Rossz Csillag Alatt Született is a 2005 album by Canadian electronic music producer Venetian Snares, released on the Planet Mu label. Inspired by a visit to Hungary, the album title and all of the track names are in Hungarian; Rossz Csillag Alatt Született translates to "Born Under the Wrong Star ", a Hungarian expression which means "cursed from birth". Stylistically, the album consists of classical strings and brass combined with breakbeats.
Overview
The concept of the album came when Aaron Funk imagined himself as a pigeon on Budapest's Királyi Palota. Its third track, "Öngyilkos Vasárnap" is a cover of the song "Szomorú Vasárnap" by Hungarian composer Rezső Seress, which has been referred to as the Hungarian suicide song. According to urban legend, Seress's song has inspired the suicide of multiple people, including his fiancée. The song was reportedly banned in Hungary. It has also been covered by many artists. Billie Holiday's vocals are sampled in this track. The album also samples various pieces of classical music:
The first movement of Béla Bartók's fourth string quartet, in track two.

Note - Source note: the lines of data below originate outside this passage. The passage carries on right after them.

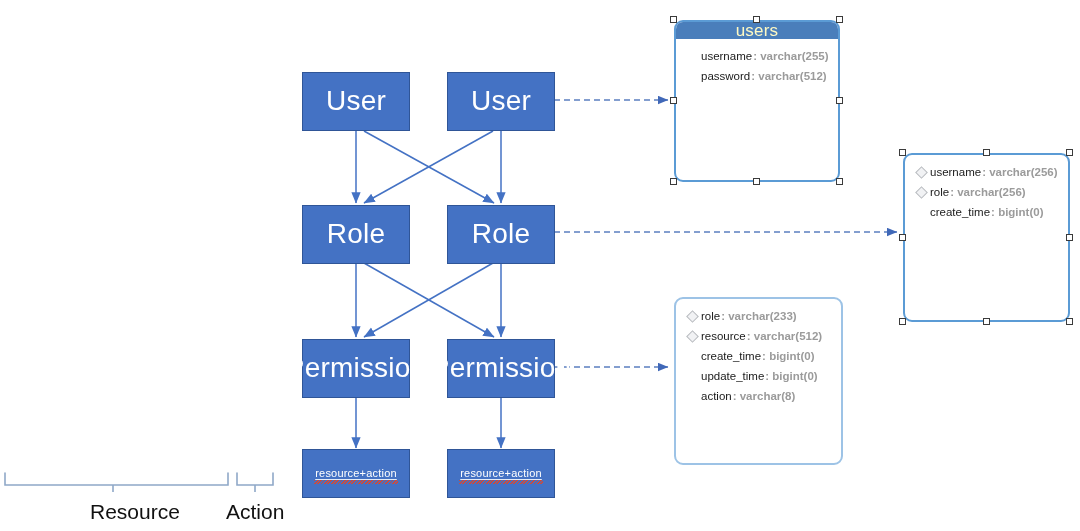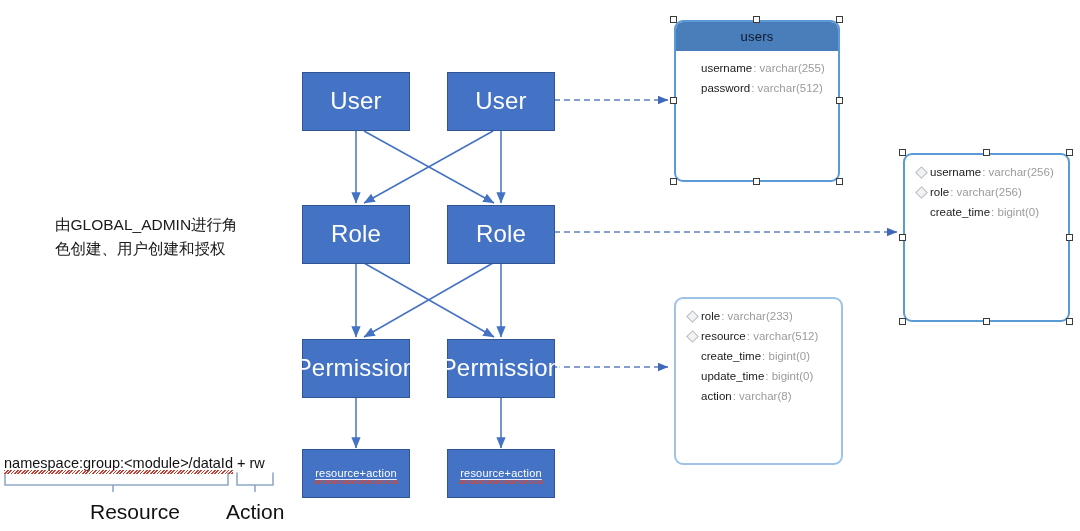"users" .dbtable .hdr { color: #0f172a -> #fef9c3; font-size: 13px -> 17px; height: 29px -> 17px }
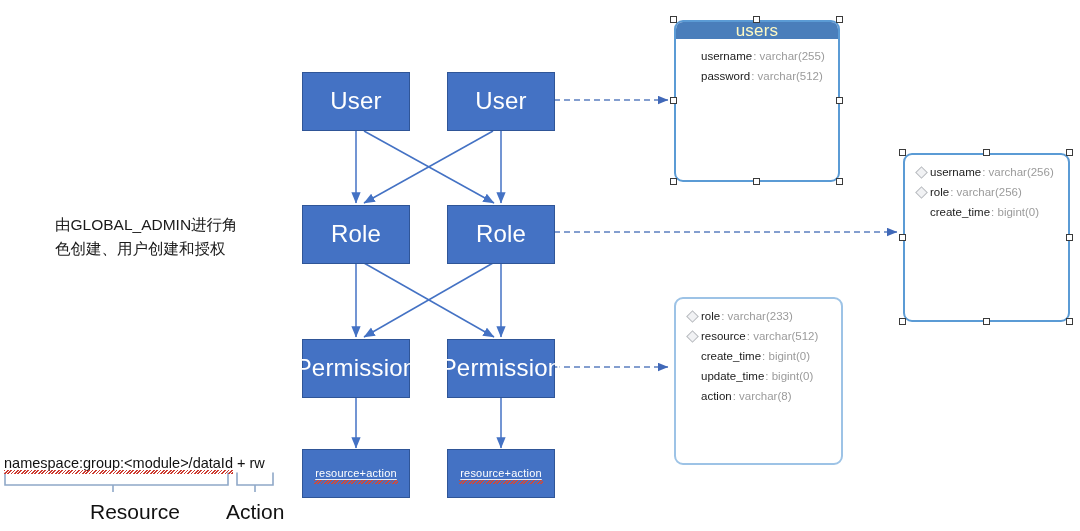": varchar(255)" .dbtable .ftype { font-weight: normal -> bold }
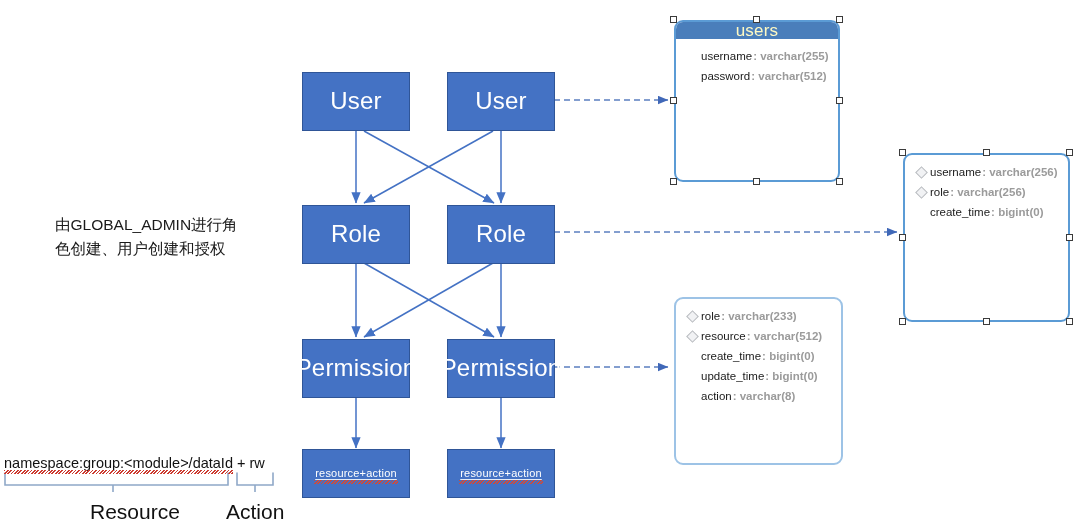"User" .flowbox .lbl { font-size: 24px -> 28px }
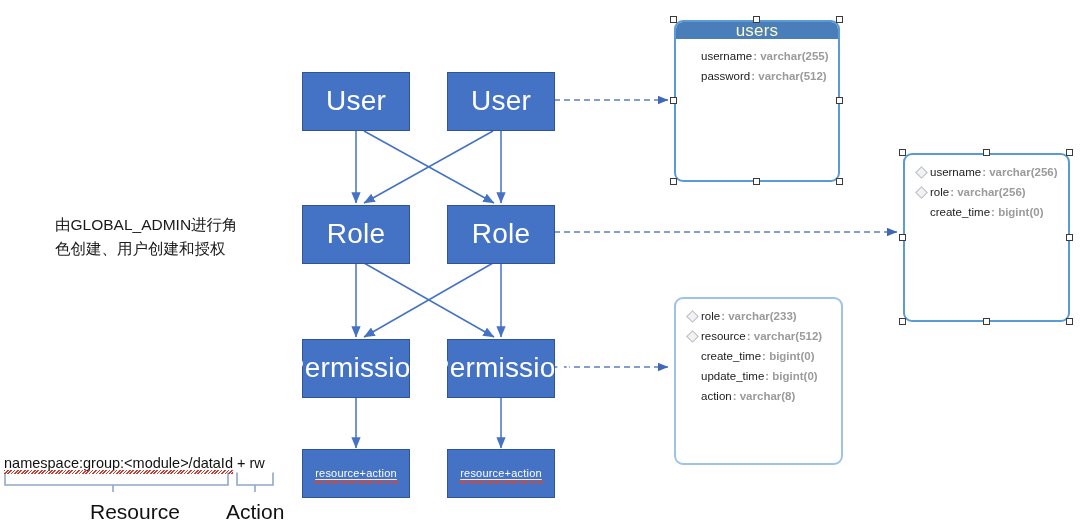"由GLOBAL_ADMIN进行角" div.cjk-note { html: <div>由GLOBAL_ADMIN进行角 色创建、用户创建和授权</div> -> none }
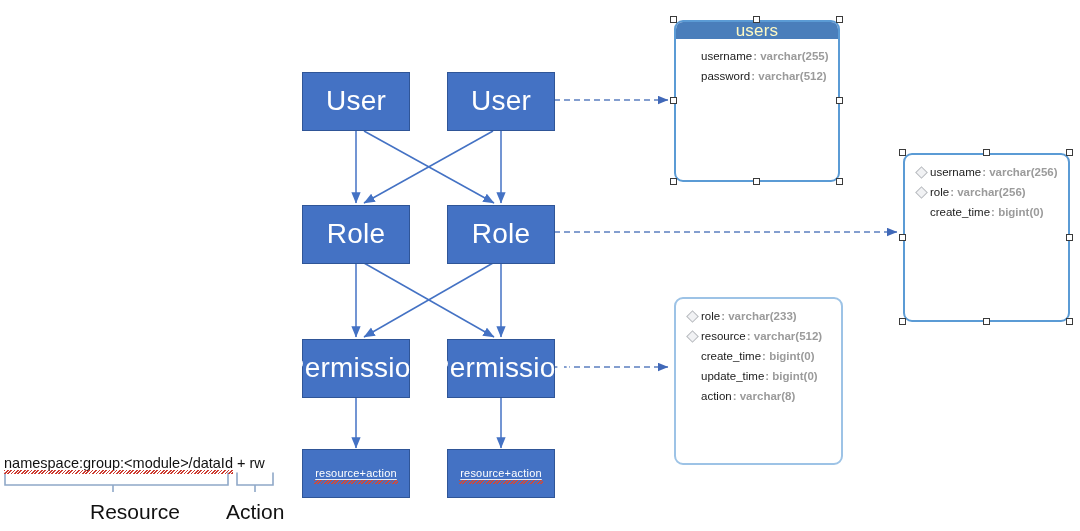"namespace:group:<module>/dataId + rw" div.pattern-text { html: <div> <span>namespace:group:&lt;module&gt;/dataId</span><span> + rw</span> </div> -> none }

The second of Igor Stravinsky's "3 Pieces for Clarinet", in track five.
The first movement of Gustav Mahler's 3rd Symphony, in track five.
Measures 121-128, 134 and 144 of Bartók's first string quartet, in track five.
Niccolò Paganini's 7th Caprice in A minor, in track five.
The beginning of the solo part of Franz Waxman's Carmen Fantasie in track five.
The first and third measure of the fourth movement of Bartók's sixth string quartet, in track six.
Sir Edward Elgar's "Cello Concerto in E Minor, Op. 85", in track eight.
The second movement of Sergei Prokofiev's Quintet in G Minor in track eight.
The Siciliana of Fantasia No. 9 from Georg Philipp Telemann's Twelve Fantasias, in track ten.
Alan Ranta of Tiny Mix Tapes praised Rossz Csillag Alatt Született as Funk's "most accomplished album to date" and described it as being "of uncouth beauty that is at once sublime, timeless, cinematic, sporadic, and moving from start to finish." Sputnikmusic writer Nick Greer hailed it as an "absolutely amazing" release that "truly excels in how it shifts paradigms in unexpected ways". William Tilland of AllMusic called the album "typically uncompromising and unsettling, although it is certainly constructed with great technical skill and maintains an abrasive beauty throughout." Cameron MacDonald of Pitchfork was more reserved in his praise and felt that "Funk's percussive palate could have ventured beyond the standard-issued 'Amen' breakbeats", while concluding that "Rosszs totality still possesses nerves that can cast shadows that never dissipate away from the mind." Tiny Mix Tapes ranked Rossz Csillag Alatt Született the 25th best album of 2005 and the 31st best album of the 2000s. In 2014, Resident Advisor critic Hugh Taylor described it as "one of breakcore's most important albums". In 2017, Pitchfork placed it at number 25 on its list of "The 50 Best IDM Albums of All Time".